## PROBLEM REQUIREMENTS
Transcription, pictures excluded: write out the data below exactly.

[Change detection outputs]
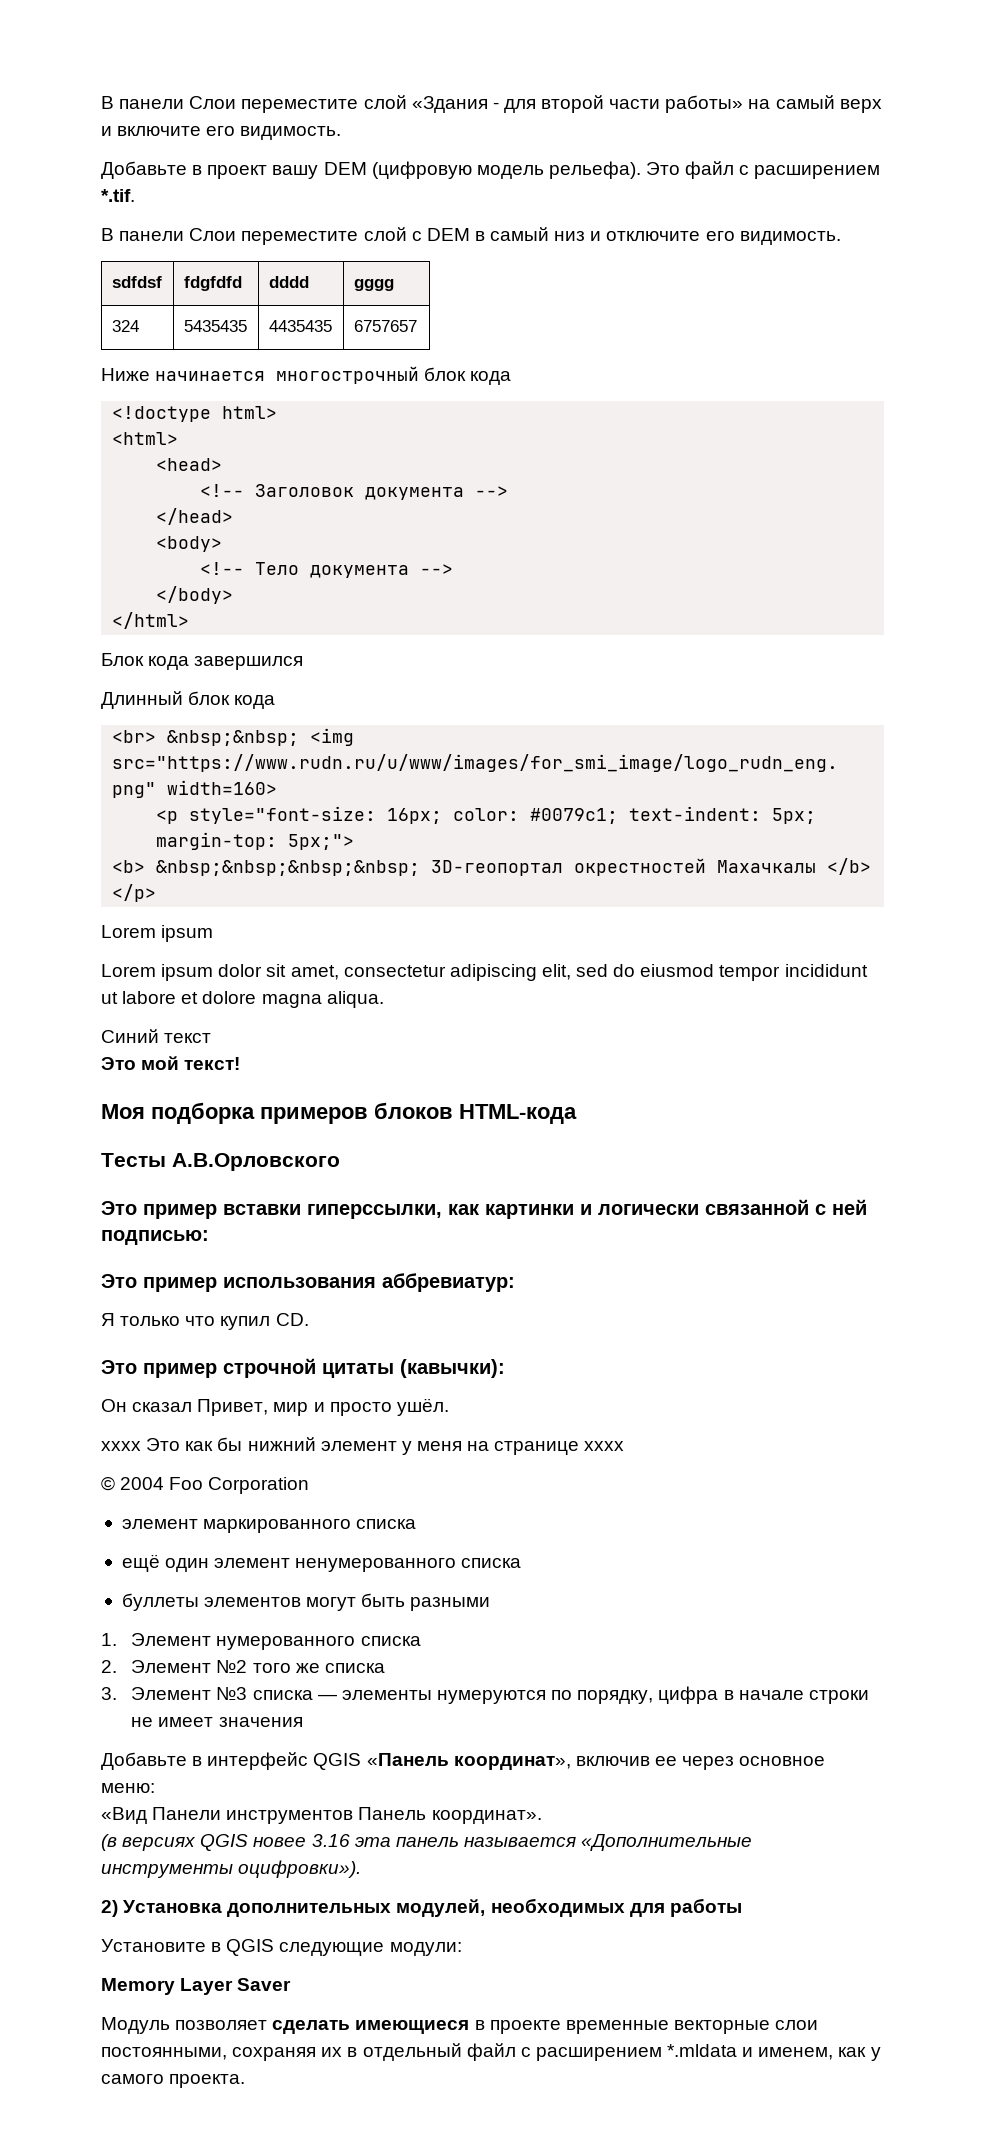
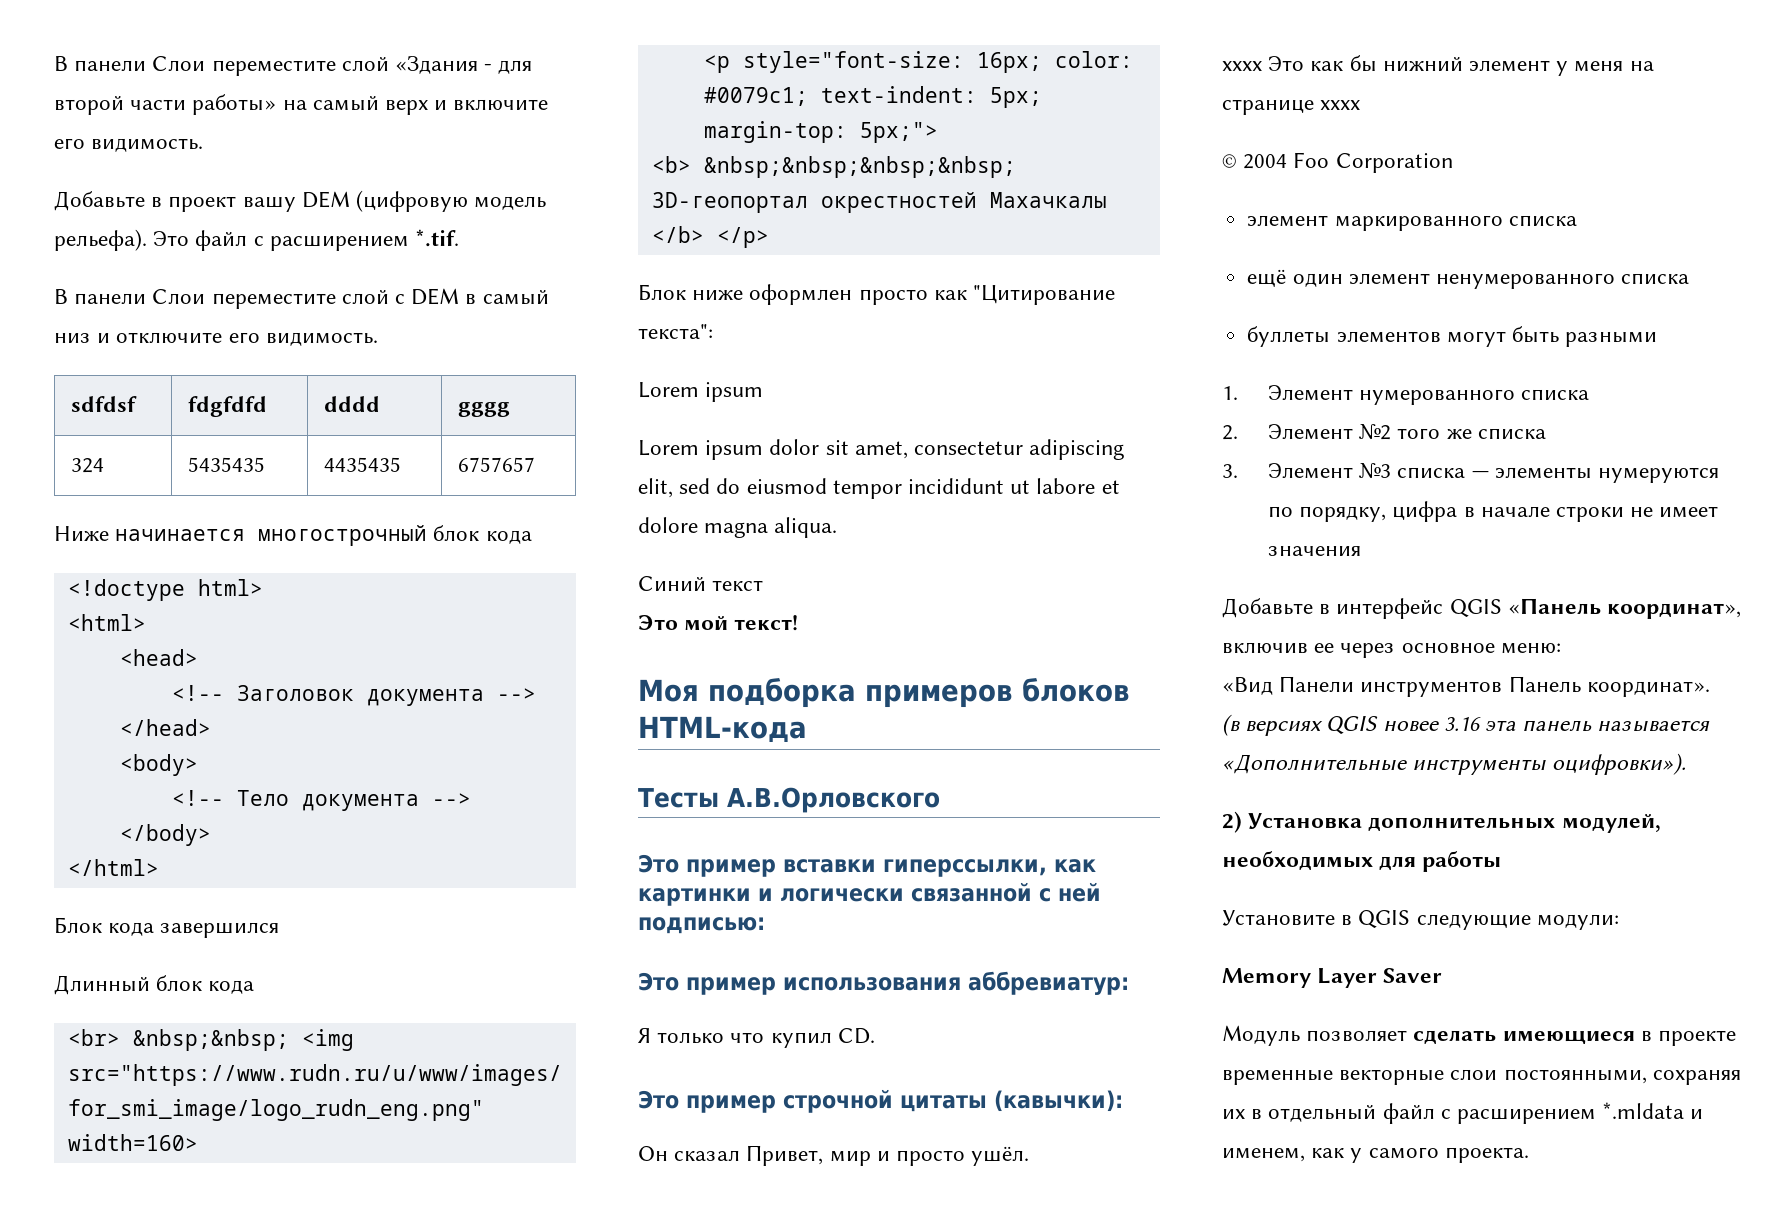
+ Блок ниже оформлен просто как "Цитирование текста":

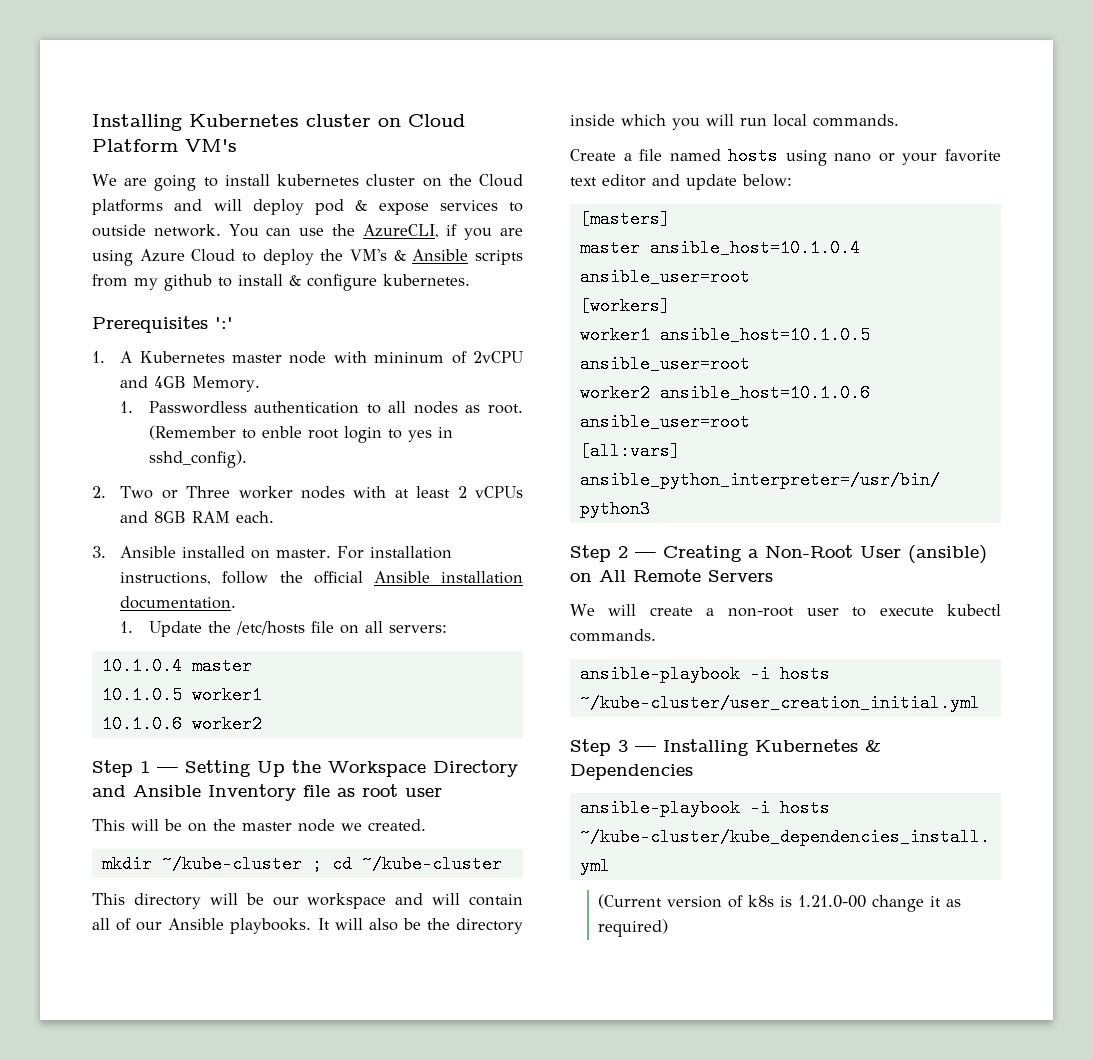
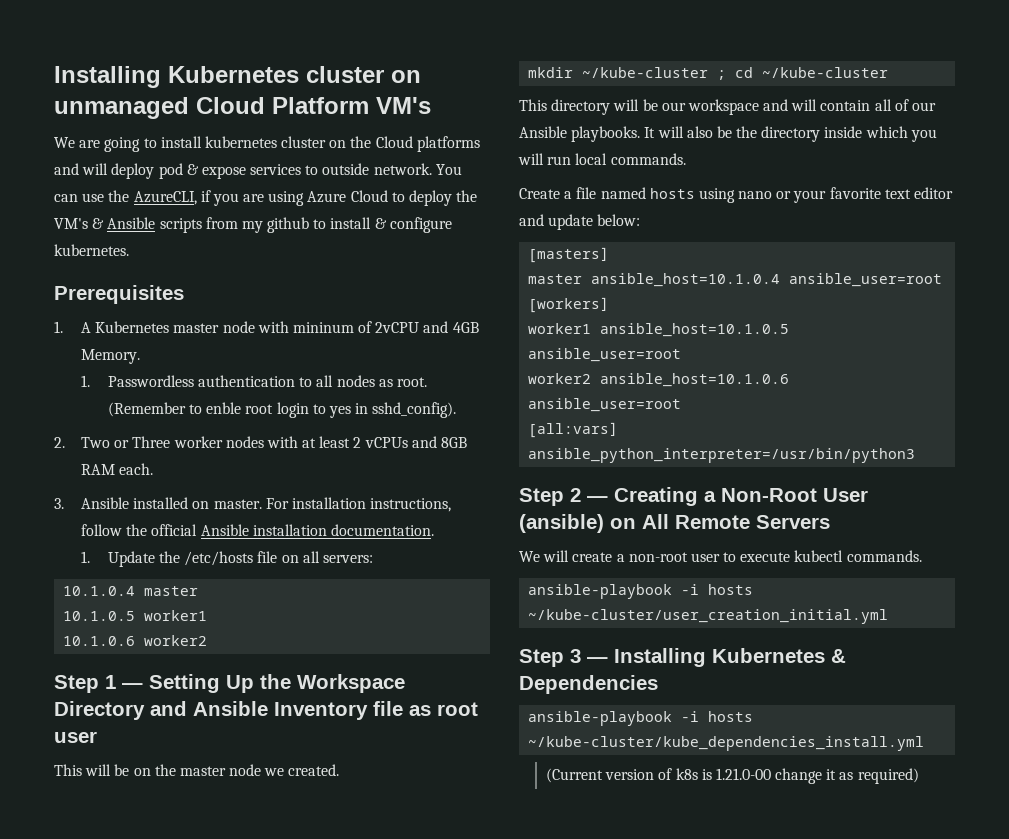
- Installing Kubernetes cluster on Cloud Platform VM's
+ Installing Kubernetes cluster on unmanaged Cloud Platform VM's
- Prerequisites ':'
+ Prerequisites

## YOUR SOLUTION
+ Блок ниже оформлен просто как "Цитирование текста":

- Installing Kubernetes cluster on Cloud Platform VM's
+ Installing Kubernetes cluster on unmanaged Cloud Platform VM's
- Prerequisites ':'
+ Prerequisites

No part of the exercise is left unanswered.